Defence manufacturing in India got a fresh boost on Monday with the defence ministry approving acquisitions of arms and equipment worth over Rs82,000 crore, including fighter aircraft, tanks, rockets and mini drones.
The Defence Acquisition Council (DAC) chaired by defence minister Manohar Parrikar approved the Air Force's plan to acquire 83 Tejas Mark 1A aircraft manufactured by Hindustan Aeronautics Ltd (HAL) at a cost of Rs50,025 crore under the Acceptance of Necessity (AoN) policy, defence ministry sources said.
It also cleared the AoN purchase of 15 light combat aircraft being manufactured by HAL for the Army and Air Force at a tentative cost of about Rs2,911 crore.
The second proposal cleared was the purchase of 15 light combat helicopters (LCHs) – 10 for the IAF and five for the Indian Army – at a cost of Rs2,911 crore.
The LCH, Shulka, has been specially built to operate above 20,000 feet. Hindustan Aeronautics Limited and French engine-maker Turbomeca specially designed an engine called the Shakti for the LCH, which is optimised for extreme altitudes. This allows the LCH to fire its direct weapons – a rapid-firing turret gun, rockets and missiles – to support soldiers in battle at altitudes where the thin air does not allow humans to carry heavy weaponry.
Impressed, the Indian Army has already committed to ordering 114 helicopters, and the air force another 65, as soon as the flight-test programme is completed.
DoC also cleared AoN for the repeat order of 464 Russian origin T90 tanks, which are being manufactured by the Ordnance Factory Board for Rs13,448 crore, besides procurement of 598 mini UAVs at a cost of Rs1,100 crore.
While the exact number of drones planned to be acquired is yet to be known, a report in India Today said the Army's procurement of 498 mini drones for Rs1,100 crore would help improve situational awareness of troops in counter terrorist operations.
The DAC, however, did not take a decision on the Navy's proposal for purchase of 12 US-2i amphibious aircraft from Japan, though the issue came up for discussion.

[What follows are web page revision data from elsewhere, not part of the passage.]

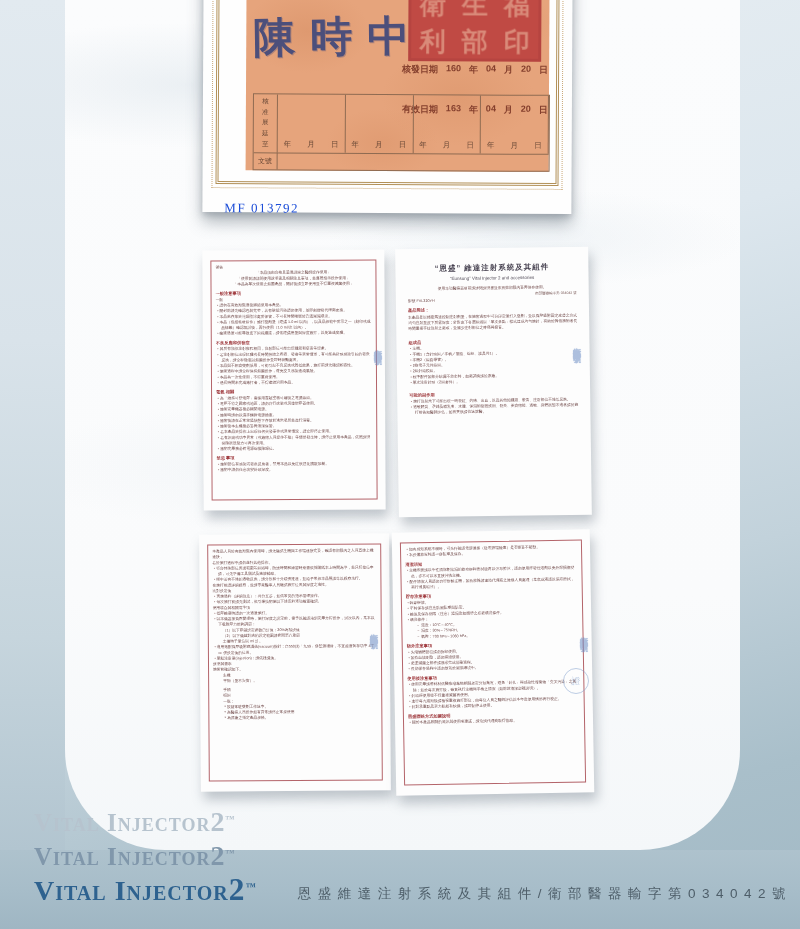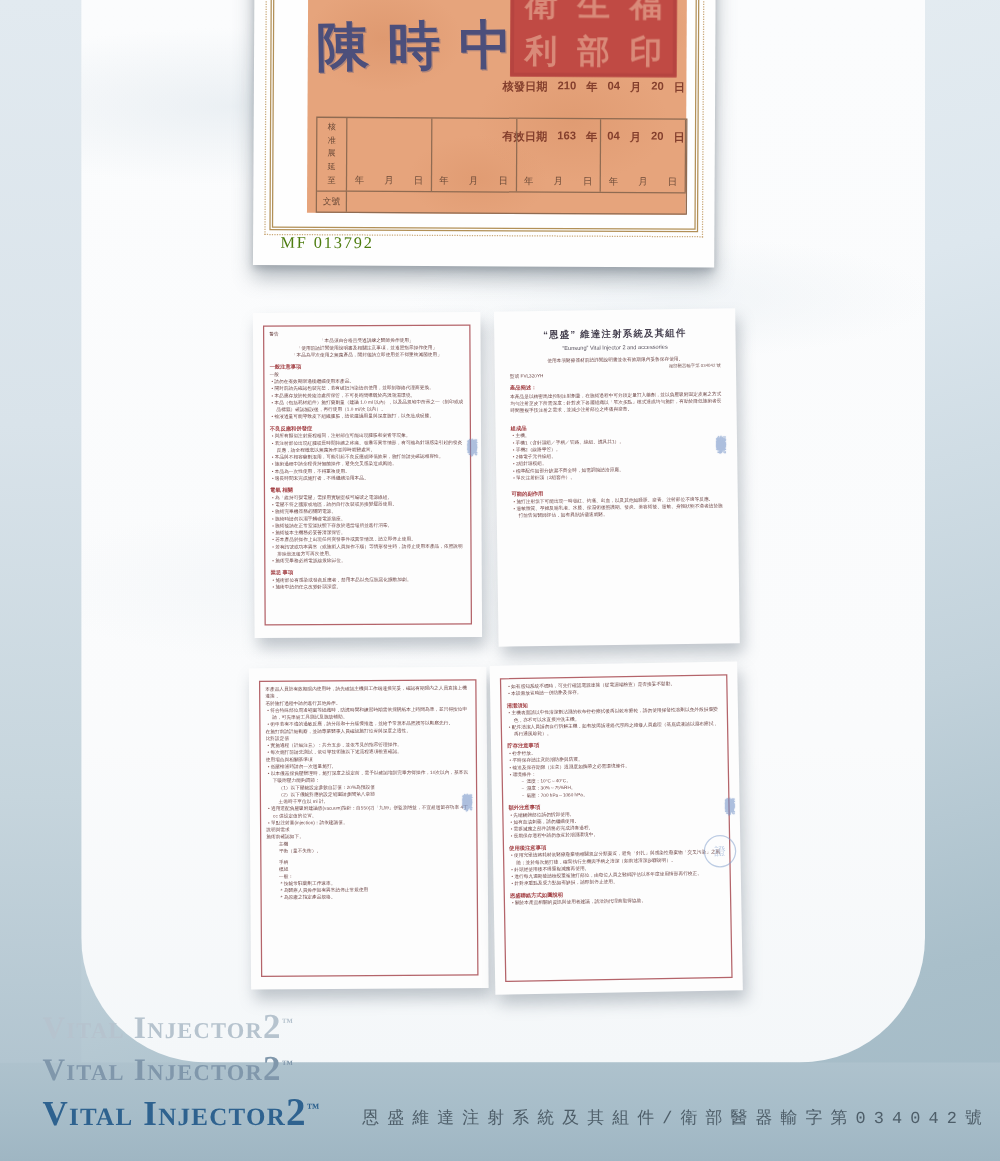--- a/index.html
+++ b/index.html
@@ -99,22 +99,22 @@
   .ct-ymd{
     position:absolute;left:6px;right:6px;bottom:3px;display:flex;justify-content:space-between;
     font-size:7.5px;color:#6b4a38;
   }
   .ct-docno{
     grid-column:1;grid-row:2;border-top:1px solid #8f6b52;border-right:1px solid #8f6b52;
     font-size:7px;color:#6b4a38;display:flex;align-items:center;justify-content:center;
   }
   .ct-rest{grid-column:2 / 6;grid-row:2;border-top:1px solid #8f6b52;}
   .cert-number{
-    position:absolute;left:22px;top:220px;
-    font-family:"Liberation Serif",serif;font-size:13px;letter-spacing:1.5px;color:#4d7c0f;
+    position:absolute;left:22px;top:234px;
+    font-family:"Liberation Serif",serif;font-size:13px;letter-spacing:1.5px;color:#1d4ed8;
   }
 
   
   .page{position:absolute;background:#fdfdfd;box-shadow:3px 8px 12px rgba(100,112,126,.38);}
   .page-1{left:203px;top:250px;width:182px;height:260px;transform:rotate(-.3deg);}
   .page-2{left:397px;top:248px;width:193px;height:268px;transform:rotate(-.8deg);}
   .page-3{left:200px;top:534px;width:190px;height:257px;transform:rotate(-.4deg);}
   .page-4{left:394px;top:531px;width:198px;height:263px;transform:rotate(-1deg);}
   .page-frame{position:absolute;top:10px;bottom:10px;left:8px;right:8px;border:1px solid #b4646a;}
   .page-body{
@@ -155,21 +155,21 @@
     letter-spacing:1px;white-space:nowrap;
   }
   .logo .word{font-variant:small-caps;font-family:Liberation Serif, serif;}
   .logo .num{font-size:1.12em;}
   .logo .tm{font-size:.36em;vertical-align:super;letter-spacing:0;}
   .logo-1{top:806px;font-size:25px;color:#b6c3ce;font-weight:600;}
   .logo-2{top:840px;font-size:25px;color:#8097ab;font-weight:600;}
   .logo-3{top:872px;font-size:28px;color:#2e628f;font-weight:700;}
   .footer-text{
     position:absolute;top:885px;right:8px;
-    font-size:13.5px;letter-spacing:6.5px;color:#4e5e69;white-space:nowrap;font-family:Liberation Mono, monospace;
+    font-size:13.5px;letter-spacing:6.5px;color:#4e5e69;white-space:nowrap;
   }
 </style>
 </head>
 <body>
 
 <div class="bg-left"></div>
 <div class="bg-right"></div>
 <div class="bg-bottom"></div>
 <div class="panel"></div>
 
@@ -180,21 +180,21 @@
   <div class="cert-seal">
       <span class="seg">衛</span>
       <span class="seg">生</span>
       <span class="seg">福</span>
       <span class="seg">利</span>
       <span class="seg">部</span>
       <span class="seg">印</span>
     </div>
   <div class="cert-date d1">
       <span class="seg">核發日期</span>
-      <span class="seg">210</span>
+      <span class="seg">160</span>
       <span class="seg">年</span>
       <span class="seg">04</span>
       <span class="seg">月</span>
       <span class="seg">20</span>
       <span class="seg">日</span>
     </div>
   <div class="cert-date d2">
       <span class="seg">有效日期</span>
       <span class="seg">163</span>
       <span class="seg">年</span>

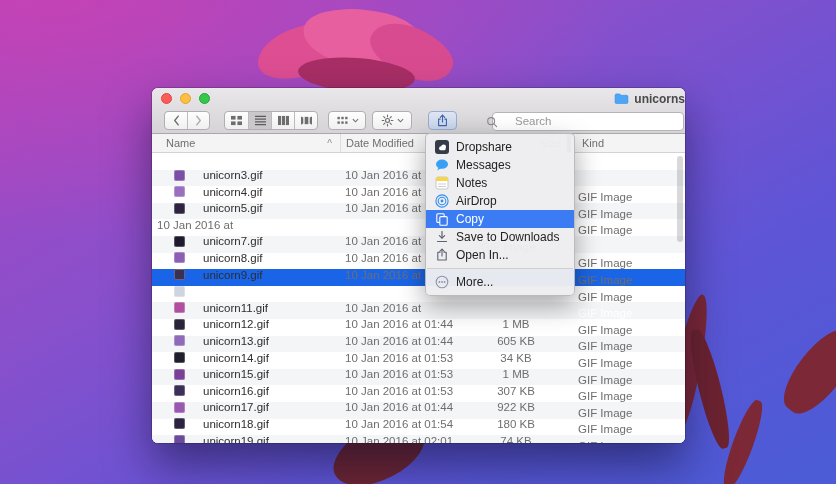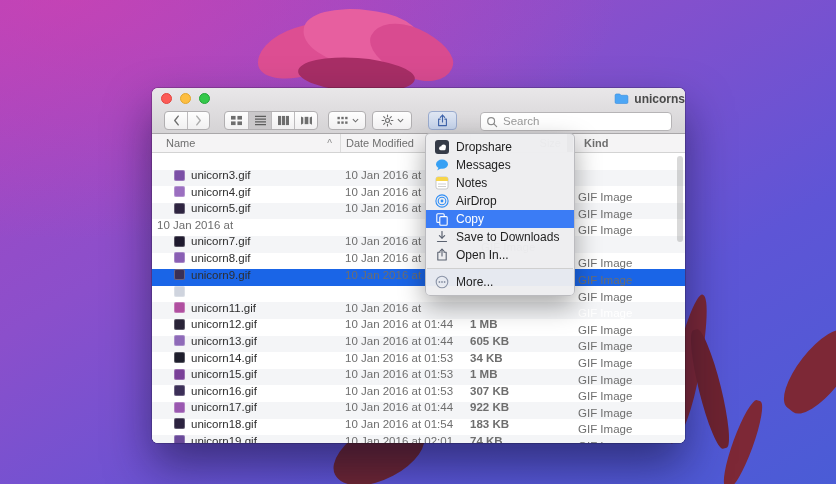--- a/index.html
+++ b/index.html
@@ -49,47 +49,47 @@
   .seg:last-child{ border-radius:0 3px 3px 0; }
   .seg.sel{ background:#cac8ca; }
   .nav{ left:12px; width:46px; }
   .nav .seg{ width:22px; }
   .views{ left:72px; width:94px; }
   .arrange{ left:176px; width:38px; gap:3px; }
   .gearbtn{ left:220px; width:40px; gap:3px; }
   .sharebtn{ left:276px; width:29px; background:linear-gradient(#dfe6f2,#c6d4ec); border-color:#9aabce; }
   .search{ position:absolute; left:328px; top:2px; width:192px; height:19px; }
   .search input{ width:100%; height:100%; border:1px solid #b6b4b6; border-radius:4px; background:#fff;
-    padding:0 6px 0 22px; font-size:11.5px; color:#333; font-family:"Liberation Sans",sans-serif; outline:none; }
+    padding:0 6px 0 22px; font-size:11.5px; color:#333; font-family:"Liberation Sans",sans-serif; outline:none;margin-left:12px; }
   .search input::placeholder{ color:#9a9a9a; }
   .search .mag{ position:absolute; left:6px; top:3px; }
 
   
   .cols{ height:19px; background:#f5f4f5; border-bottom:1px solid #d3d3d3;
     display:grid; grid-template-columns:188px 130px 97px 1fr; align-items:center;
     font-size:11px; color:#6f6f6f;text-align:right; }
   .colh{ height:100%; display:flex; align-items:center; }
   .colh.name{ padding-left:14px; justify-content:space-between; }
   .colh.name .caret{ margin-right:8px; color:#8a8a8a; font-size:10px; }
   .colh.date{ padding-left:5px; border-left:1px solid #dcdcdc; }
   .colh.size{ justify-content:flex-end; padding-right:6px; border-left:1px solid #dcdcdc; }
-  .colh.kind{ padding-left:11px; border-left:6px solid #404040;font-weight:bold; }
+  .colh.kind{ padding-left:11px; border-left:4px solid #404040; }
 
   
   .list{ position:relative; height:290px; background:#fff; overflow:hidden; }
   .row{ display:grid; grid-template-columns:188px 130px 97px 1fr; height:16.6px; align-items:center;
     font-size:11.5px; color:#333; white-space:nowrap; }
   .row.alt{ background:#f4f5f7; }
   .row.selected{ background:var(--sel,#1a65e7); }
   .row.selected .cell{ color:#fff !important; }
   .cell{ overflow:hidden; }
-  .c-name{ display:flex; align-items:center; gap:6px; padding-left:22px; color:#2e2e2e; }
+  .c-name{ display:flex; align-items:center; gap:18px; padding-left:22px; color:#2e2e2e; }
   .file-icon{ width:11px; height:11px; border-radius:2px; flex:none; box-shadow:inset 0 0 0 1px rgba(255,255,255,.25); }
   .c-date{ padding-left:5px; color:#6e6e6e; }
-  .c-size{ text-align:left; padding-right:5px; color:#6e6e6e;font-weight:bold; }
+  .c-size{ text-align:center; padding-right:5px; color:#6e6e6e; }
   .c-kind{ padding-left:11px; color:#6e6e6e;margin-top:44px; }
   .scroll-thumb{ position:absolute; right:2px; top:3px; width:6px; height:86px; border-radius:3px; background:rgba(80,80,80,.22); }
 
   
   .share-menu{ position:absolute; left:425px; top:133px; width:150px; z-index:20;
     background:rgba(237,237,239,.97); border:1px solid rgba(110,110,118,.4); border-radius:5px;
     box-shadow:0 10px 26px rgba(0,0,0,.35); padding:4px 0; }
   .menu-item{ height:18px; display:flex; align-items:center; gap:7px; padding:0 8px 0 9px; font-size:12px; color:#222; }
   .menu-item.hl{ background:var(--mhl,#3b7cf5); color:#fff; }
   .mi{ width:14px; height:14px; flex:none; display:flex; align-items:center; justify-content:center; }
@@ -370,21 +370,21 @@
           <div class="cell c-date">10 Jan 2016 at 01:44</div>
           <div class="cell c-size">922 KB</div>
           <div class="cell c-kind">GIF Image</div>
         </div>
         <div class="row alt">
           <div class="cell c-name">
             <span class="file-icon" style="background: rgb(44, 35, 64);"></span>
             <span>unicorn18.gif</span>
           </div>
           <div class="cell c-date">10 Jan 2016 at 01:54</div>
-          <div class="cell c-size">183 KB</div>
+          <div class="cell c-size">180 KB</div>
           <div class="cell c-kind">GIF Image</div>
         </div>
         <div class="row">
           <div class="cell c-name">
             <span class="file-icon" style="background: rgb(106, 74, 154);"></span>
             <span>unicorn19.gif</span>
           </div>
           <div class="cell c-date">10 Jan 2016 at 02:01</div>
           <div class="cell c-size">74 KB</div>
           <div class="cell c-kind">GIF Image</div>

The issue is expected to be taken up during Prime Minister Narendra Modi's upcoming visit to Tokyo on 11-12 november.
New blacklisting policy
In a significannt shift of stance, the DAC also cleared a new blacklisting policy, which advocates a graded approach and avoidance of blanket ban on any product or supplier.
Though defence ministry will put up details of the policy on its website in the next few days, sources said that it would ensure that while companies are dealt with harshly, it will not affect the modernisation process.
It means that any blacklisting and fine will be product- or project-specific and a defence conglomerate caught doing wrong in a particular project, will not be banned from dealing in any other segment.
This will help the Navy continue with the stuck programmes, like the heavy weight torpedoes for the six Scorpene submarines, being manufactured at Mazagon Shipyard.
Production of the Black Shark torpedo meant for the Scorpene had been blocked by a MoD ban on Whitehead Alenia Sistemi Subacquel (WASS) of Italy.
WASS is a subsidiary of defence giant Finmeccanica, which the MoD proscribed after another subsidiary, AgustaWestland, came under investigation the AgustaWestland VVIP chopper scandal.